| PROBLEM REQUIREMENTS |
Starting with the first line of the data below, copy each line up to and including the one containing "<div>Заключение о результатах". Pictures stay out.

| RECORDS FOR THIS EXERCISE |

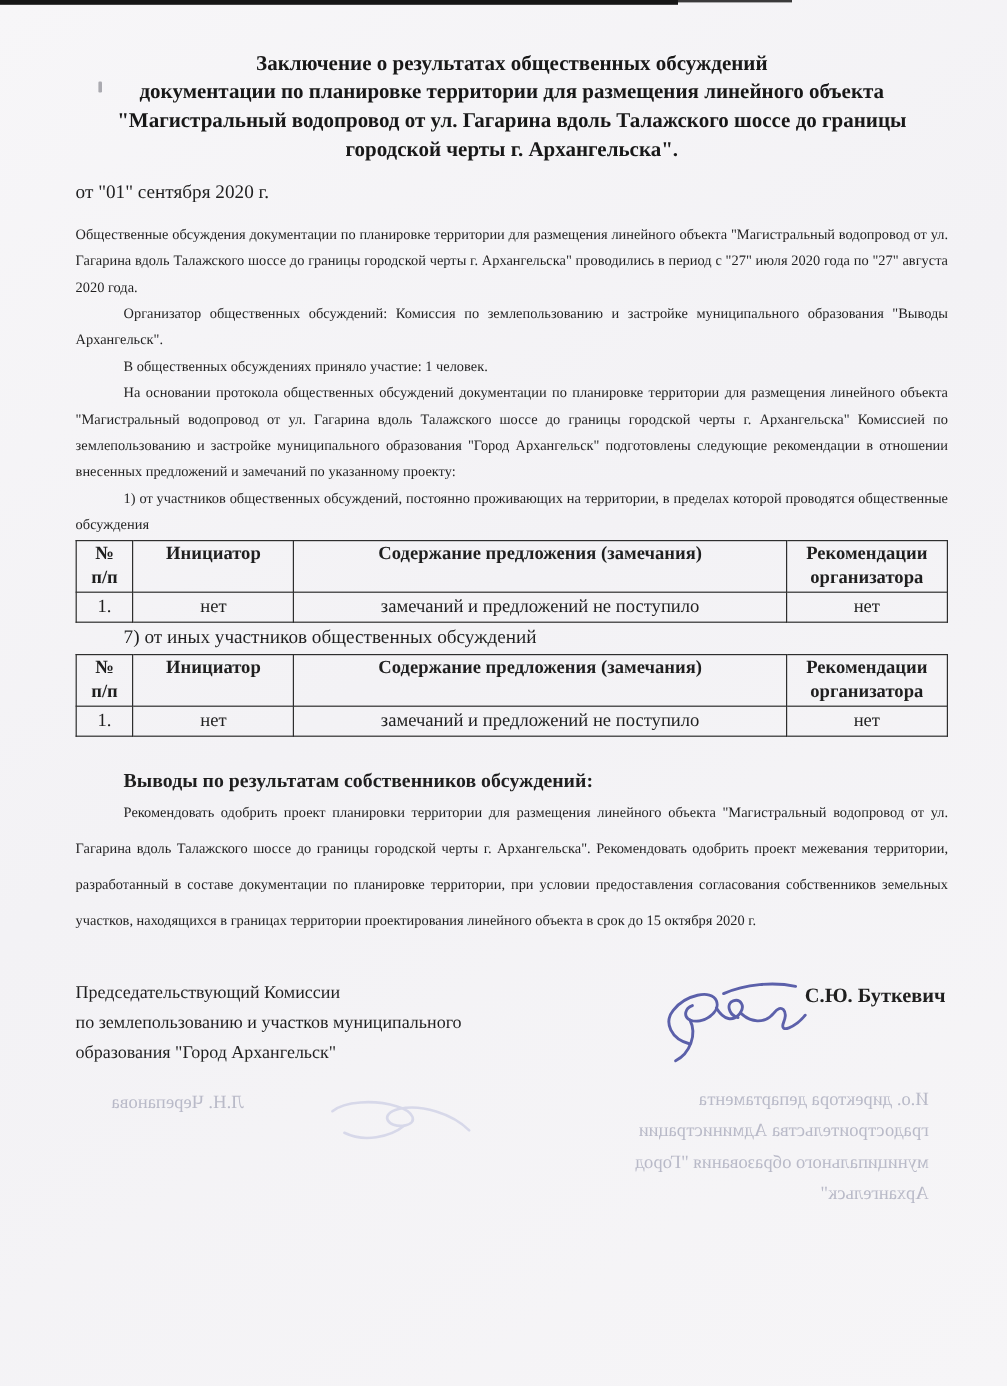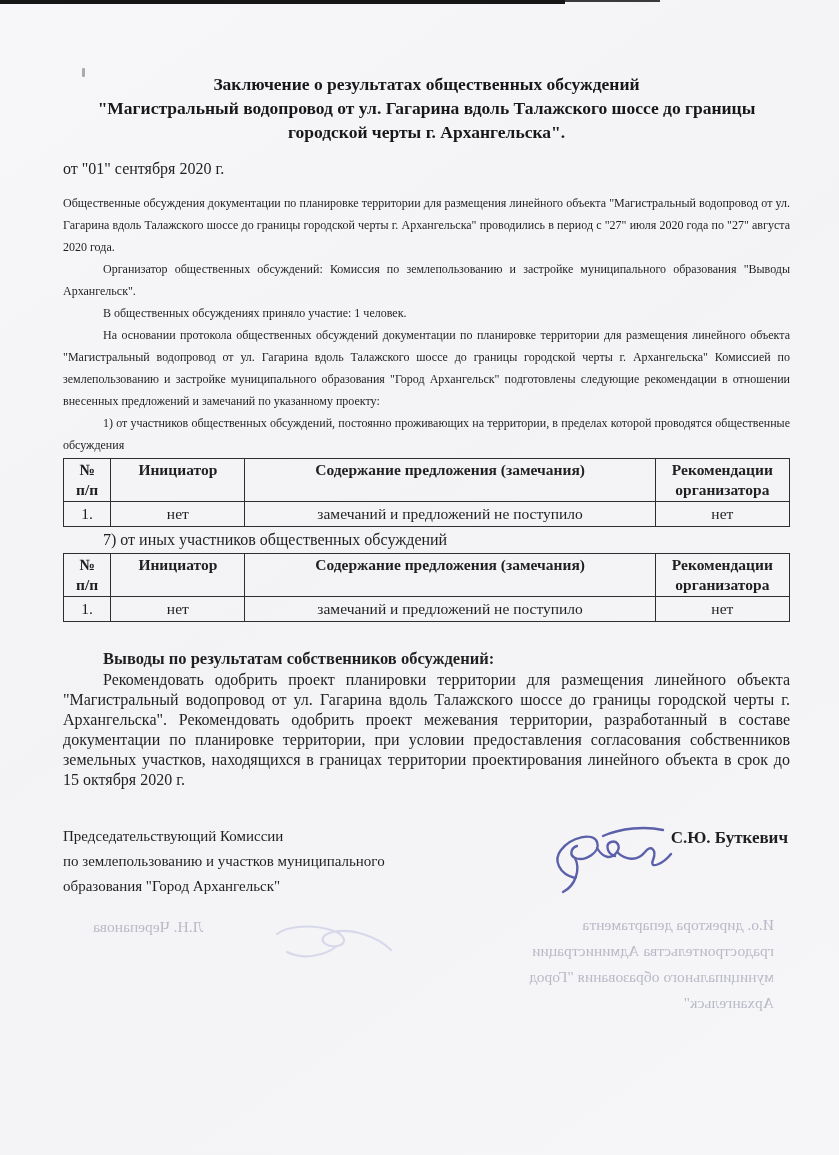--- a/index.html
+++ b/index.html
@@ -25,7 +25,7 @@
   }
   .page{
     position:absolute;inset:0;
-    padding:72px 49px 0 63px;
+    padding:40px 49px 0 63px;
     box-sizing:border-box;
   }
   .title{

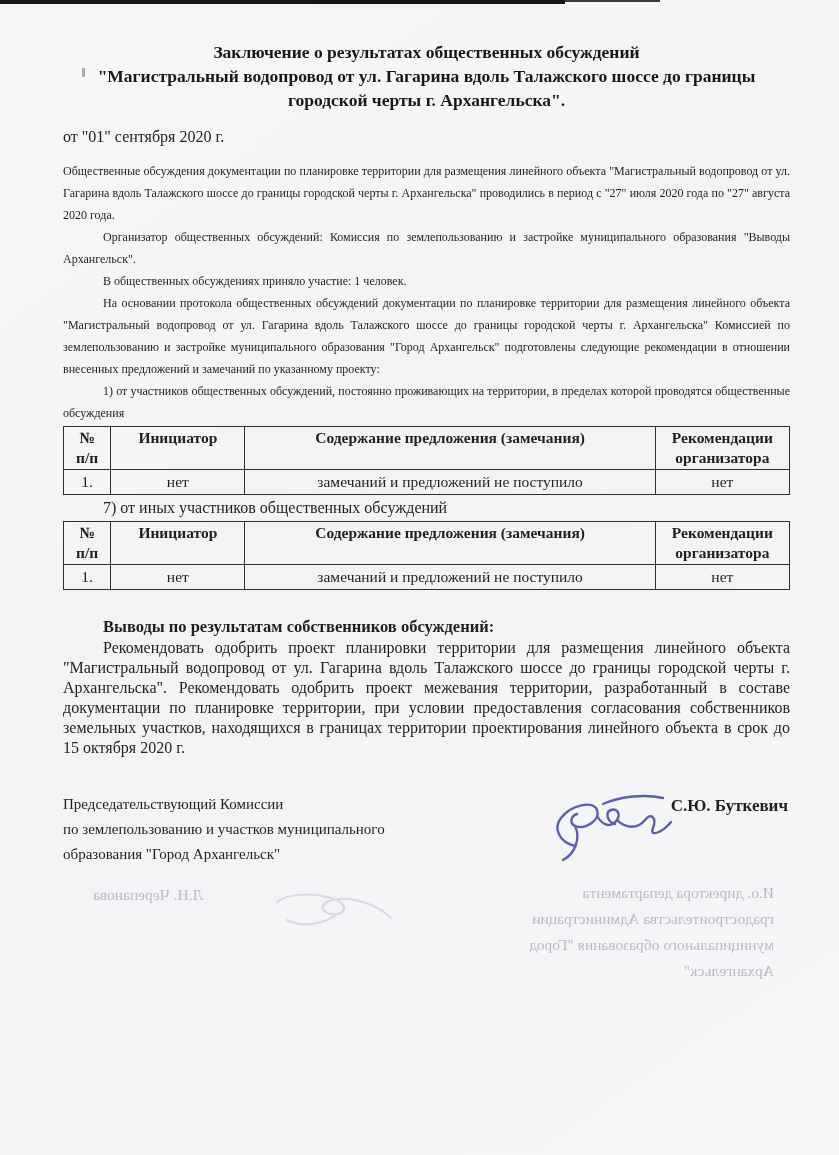--- a/index.html
+++ b/index.html
@@ -112,6 +112,7 @@
 
   <div class="title">
     <div>Заключение о результатах общественных обсуждений</div>
+    <div>документации по планировке территории для размещения линейного объекта</div>
     <div>"Магистральный водопровод от ул. Гагарина вдоль Талажского шоссе до границы</div>
     <div>городской черты г. Архангельска".</div>
   </div>

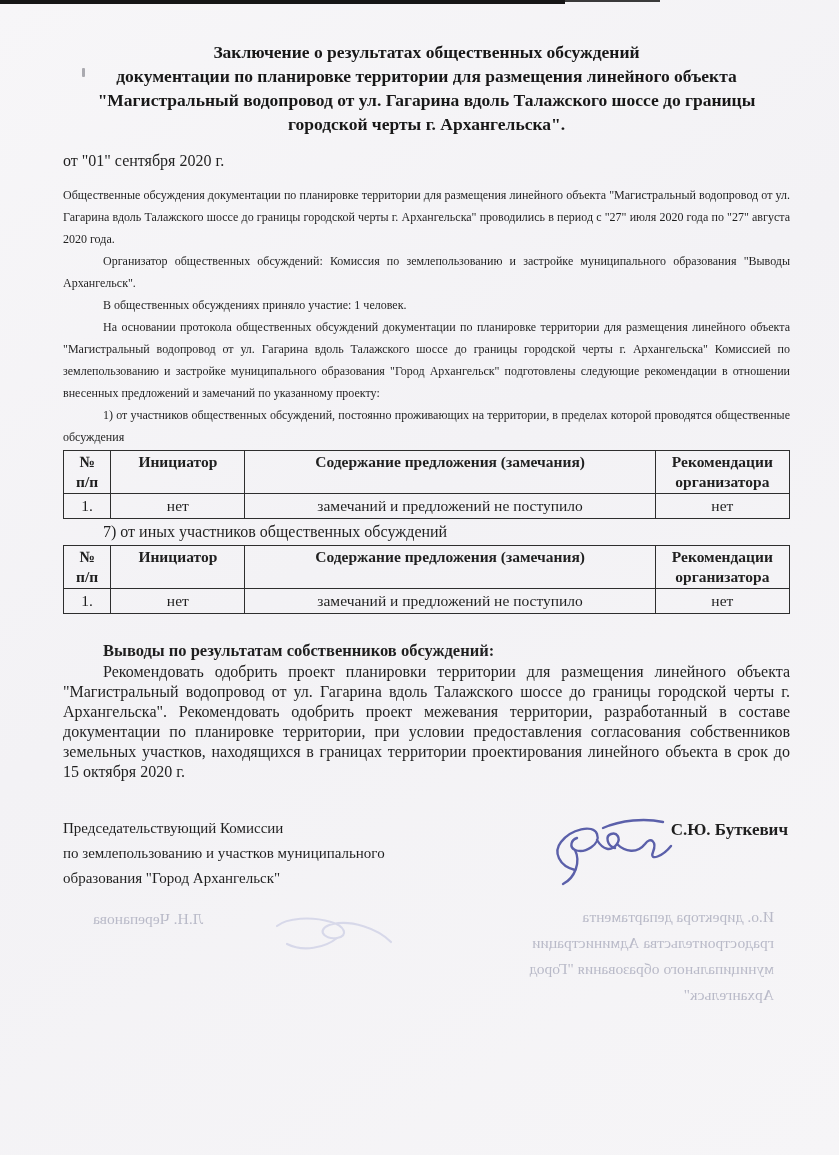--- a/index.html
+++ b/index.html
@@ -65,7 +65,7 @@
     font-weight:bold;font-size:16.5px;line-height:22px;text-indent:40px;
   }
   .conclusions p{
-    margin:0;text-align:justify;font-size:16px;line-height:20px;text-indent:40px;
+    margin:0;text-align:justify;font-size:12px;line-height:30px;text-indent:40px;
   }
   .signature-section{
     margin-top:34px;position:relative;height:84px;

| SOLUTION TO THE PROBLEM |
--- a/index.html
+++ b/index.html
@@ -25,7 +25,7 @@
   }
   .page{
     position:absolute;inset:0;
-    padding:72px 49px 0 63px;
+    padding:40px 49px 0 63px;
     box-sizing:border-box;
   }
   .title{

--- a/index.html
+++ b/index.html
@@ -112,6 +112,7 @@
 
   <div class="title">
     <div>Заключение о результатах общественных обсуждений</div>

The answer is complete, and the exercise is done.